Sabaudia

E’ una città di fondazione. Così si definiscono i nuclei urbani nati da un progetto unitario. E nell’Agro pontino ce ne sono cinque!

Sabaudia è stata ‘creata’ nel 1933, negli stessi anni di Latina, Pontinia, Pomezia e Aprilia, e conserva integro l’originale impianto urbanistico e architettonico, tanto da essere nota anche come Città del Razionalismo.

A chi arriva da Roma, che dista 85 km, o dalla più vicina Latina, a soli 25 km, sembra di entrare nei quadri di Giorgio De Chirico, quelle ‘Piazze d’Italia’ metafisiche, assordanti nel loro silenzio.

Sabaudia ha mantenuto intatti i punti di riferimento della città, e il fascino di architetture ariose, equilibrate, riconoscibili, piacevoli alla vista, progettate intorno a piazze porticate, fulcro della vita civile: il Palazzo Comunale e la Torre Civica di 46 metri, la Casa del Combattente, il dopolavoro con caffè e teatro, il mercato coperto e il Palazzo delle Poste. Disegnato dal Mazzoni, è l’edificio architettonicamente più interessante di Sabaudia: azzurro – il colore di Casa Savoia – per le migliaia di tessere di mosaico che lo rivestono quasi completamente, con finestroni incorniciati da un cordolo in marmo rosso di Siena, da cui la grande sala interna prende luce, e uno scalone – davvero magnifico, immortalato in tutti i testi di architettura – di accesso alla casa del custode, con l’albero in mezzo.

Immancabile come in tutti i borghi, in una piazza un po’ defilata rispetto agli edifici amministrativi, angolo suggestivo della cittadina, la Chiesa con la Torre Campanaria di pochissimo più alta di quella civica, 47 metri, la Casa Canonica con la bella corte interna, il battistero e l’asilo.

Intitolata alla Santissima Annunziata, la chiesa conserva all’interno la Cappella Reale, un vero gioiello donato da Elena di Savoia alla ‘città nuova’, intitolata alla casa regnante. Strana la sua storia: dal 1901 era la cappella di Palazzo Margherita, residenza della vedova di Umberto I, a Via Veneto a Roma, dove ora è la sede dell’Ambasciata americana.
Questa la città, mèta turistica ricercata e amata da italiani e stranieri. E intorno: eccezionali panorami, spazi verdi che ne fanno una “città – giardino”, il Parco Nazionale del Circeo, Riserva della Biosfera – Area MAB, ‘Man and the Biosphere’ dell’UNESCO dal 1977.
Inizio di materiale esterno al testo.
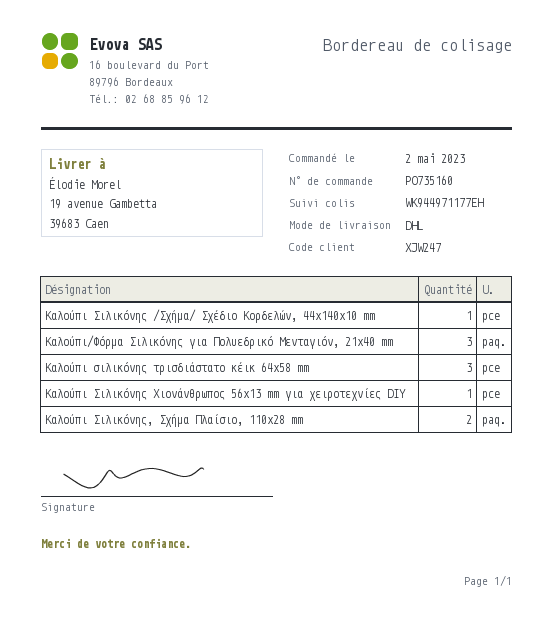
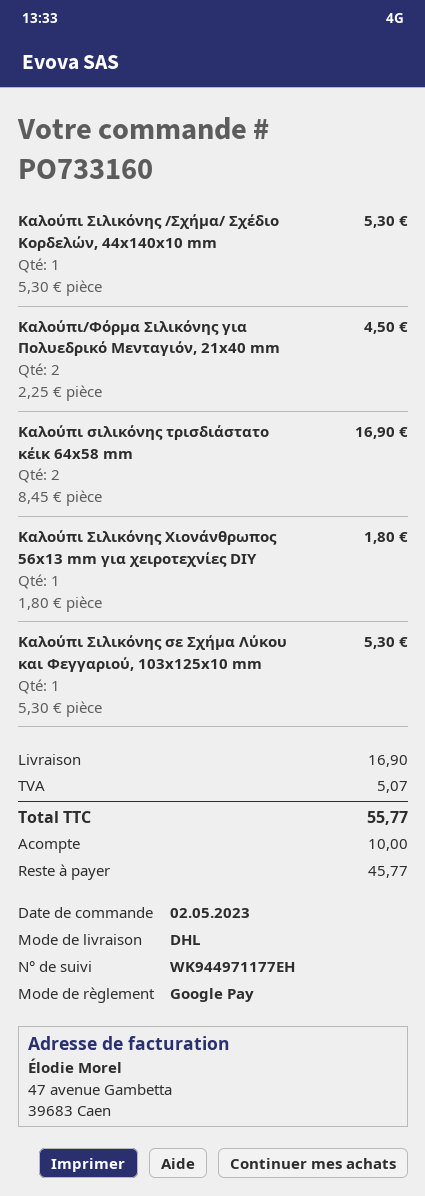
order number: PO735160 -> PO733160
Καλούπι/Φόρμα Σιλικόνης για Πολυεδρικό Μενταγιόν, 21x40 mm: 3 -> 2
Καλούπι σιλικόνης τρισδιάστατο κέικ 64x58 mm: 3 -> 2
Καλούπι Σιλικόνης, Σχήμα Πλαίσιο, 110x28 mm: 2 -> none
Καλούπι Σιλικόνης σε Σχήμα Λύκου και Φεγγαριού, 103x125x10 mm: none -> 1

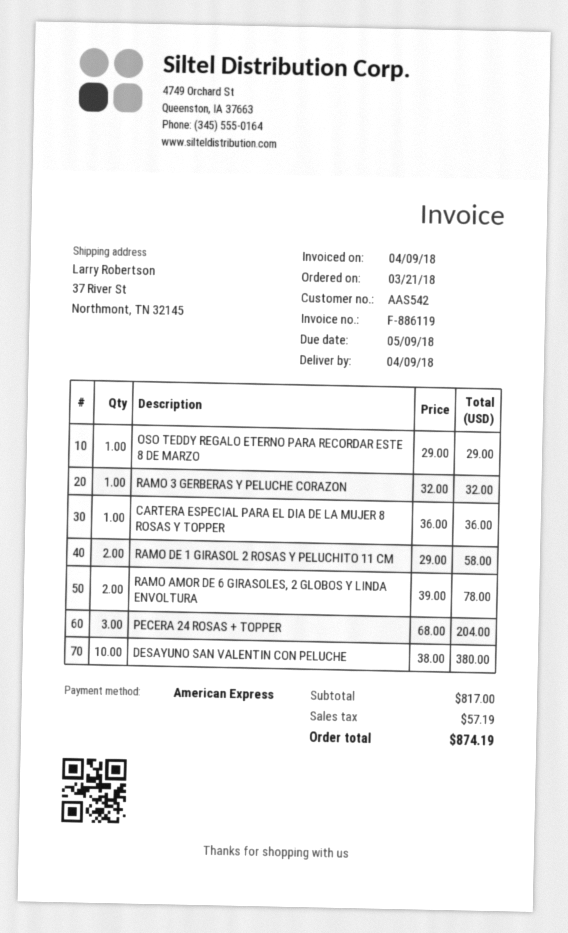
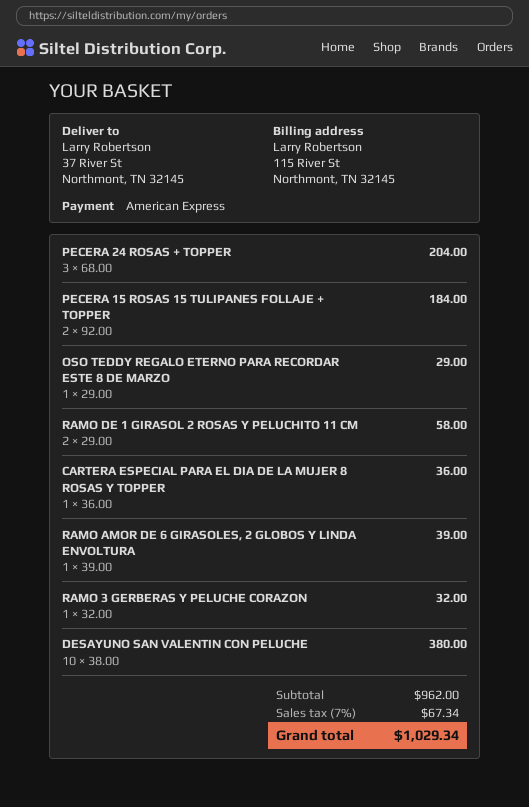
RAMO AMOR DE 6 GIRASOLES, 2 GLOBOS Y LINDA ENVOLTURA: 2 x 39.00 = 78.00 -> 1 x 39.00 = 39.00
PECERA 15 ROSAS 15 TULIPANES FOLLAJE + TOPPER: none -> 2 x 92.00 = 184.00
subtotal: 817.00 -> 962.00
tax: 57.19 -> 67.34
total: 874.19 -> 1029.34

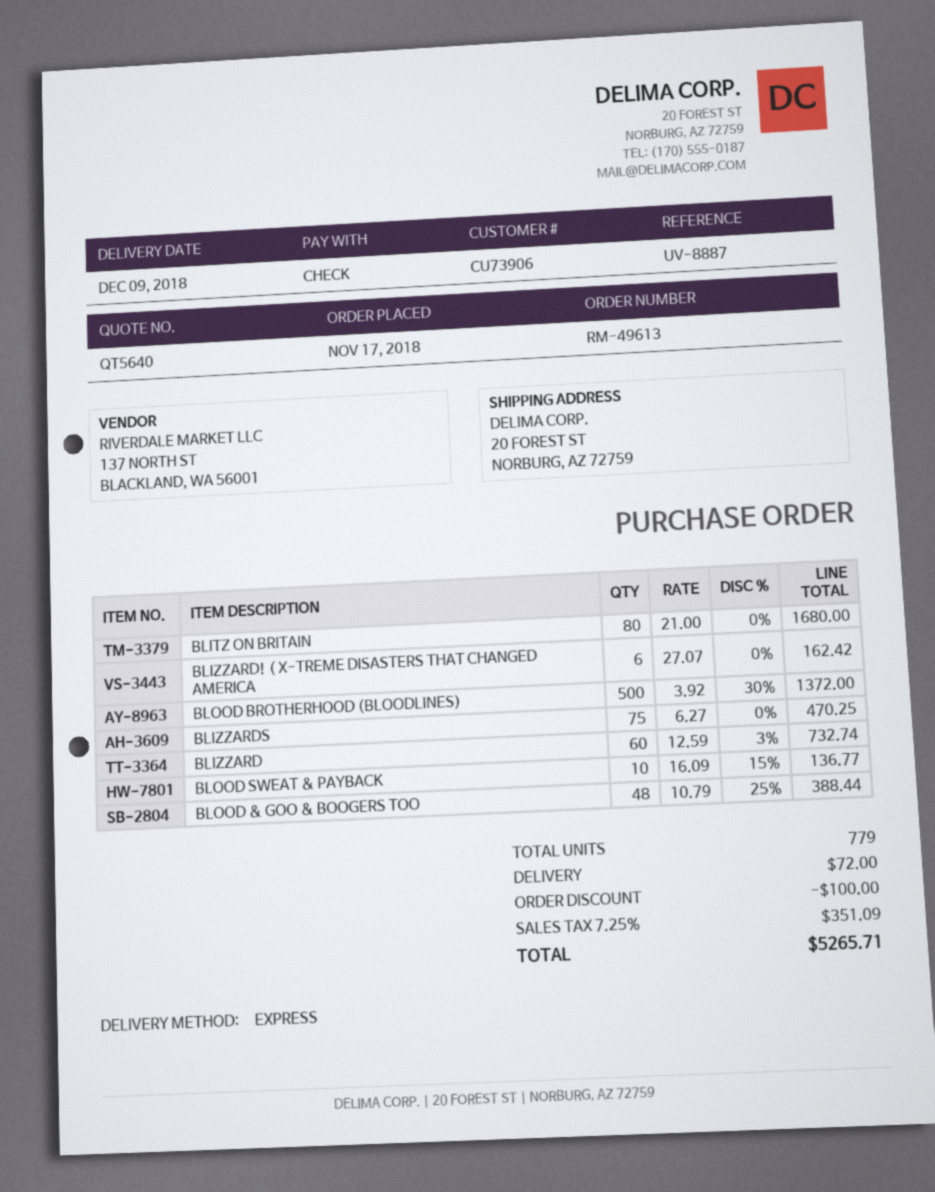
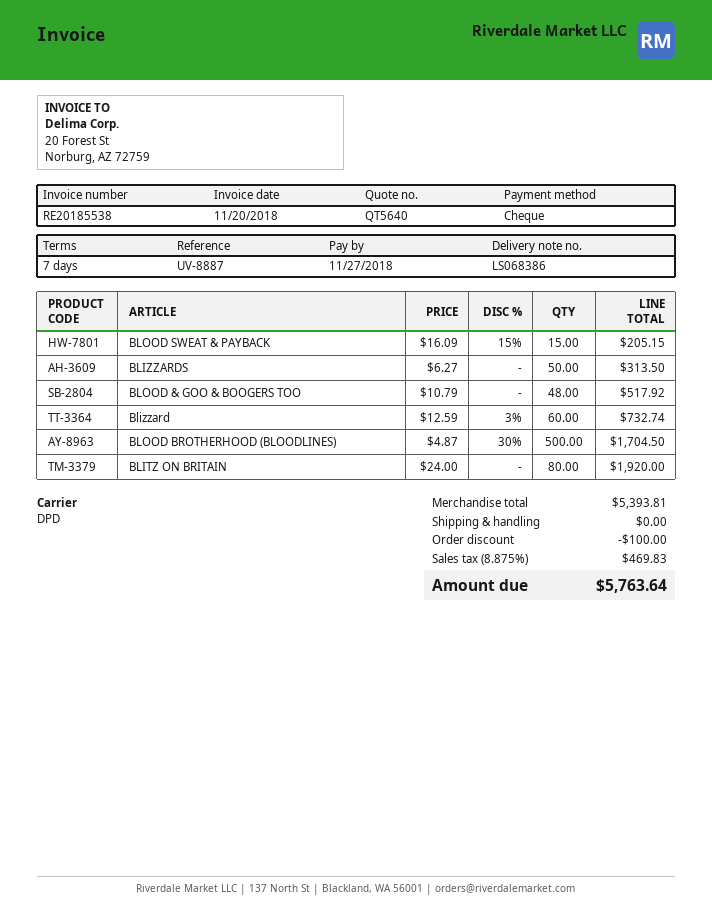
shipping method: express -> DPD
BLITZ ON BRITAIN: 80 x 21.00 = 1680.00 -> 80 x 24.00 = 1920.00
BLIZZARD! ( X-TREME DISASTERS THAT CHANGED AMERICA: 6 x 27.07 = 162.42 -> none
BLOOD BROTHERHOOD (BLOODLINES): 500 x 3.92 - 30% = 1372.00 -> 500 x 4.87 - 30% = 1704.50
BLIZZARDS: 75 x 6.27 = 470.25 -> 50 x 6.27 = 313.50
BLOOD SWEAT & PAYBACK: 10 x 16.09 - 15% = 136.77 -> 15 x 16.09 - 15% = 205.15
BLOOD & GOO & BOOGERS TOO: 48 x 10.79 - 25% = 388.44 -> 48 x 10.79 = 517.92
shipping: 72.00 -> 0.00
tax: 7.25% = 351.09 -> 8.875% = 469.83
total: 5265.71 -> 5763.64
Sabaudia rappresenta una singolare testimonianza del rapporto tra nucleo urbano e natura.
Appena usciti dal nucleo di fondazione, un unico colpo d’occhio abbraccia le acque rilassanti del Lago di Paola, coi suoi bracci fitti di vegetazione che ospitano aironi e garzette, il cordone della duna costiera intatta e la spiaggia bianca, più di 20 km, spesso solitaria, lungo la quale era solito passeggiare Alberto Moravia. E poi il mare, il verde ovunque e l’imponente mole del Promontorio del Circeo, quasi un’isola con il profilo di donna, la leggendaria Circe, la maga incantatrice che stregò Ulisse.

Lago di Paola

La città non ha ancora cento anni, ma preistoria ed età romana sono ben testimoniate. Alla Grotta Guattàri, ora visitabile, ai piedi del Monte del Circeo, appartiene il ritrovamento eccezionale, nel 1939, di un cranio neandertaliano, battezzato come ‘uomo del Circeo’, vissuto circa 50.000 anni fa. Molto più recentemente, in Età imperiale, intorno al I secolo d. C., i patrizi romani fecero del lago di Paola, allora forse anche più affascinante, un luogo di vacanza; e l’Imperatore Domiziano vi costruì una grandiosa Villa con teatro, palestra, una piscina e un impianto termale. Proprio qui nel 1700 furono rinvenuti una statua di Apollo di elevatissima qualità, ora a Kassel, in Germania, e la statua di un Satiro con flauto traverso, custodita nei Musei Vaticani. All’età domizianea appartiene anche la Fonte di Lucullo, una grotta artificiale creata come cisterna per l’acqua potabile e per l’alimentazione delle terme imperiali.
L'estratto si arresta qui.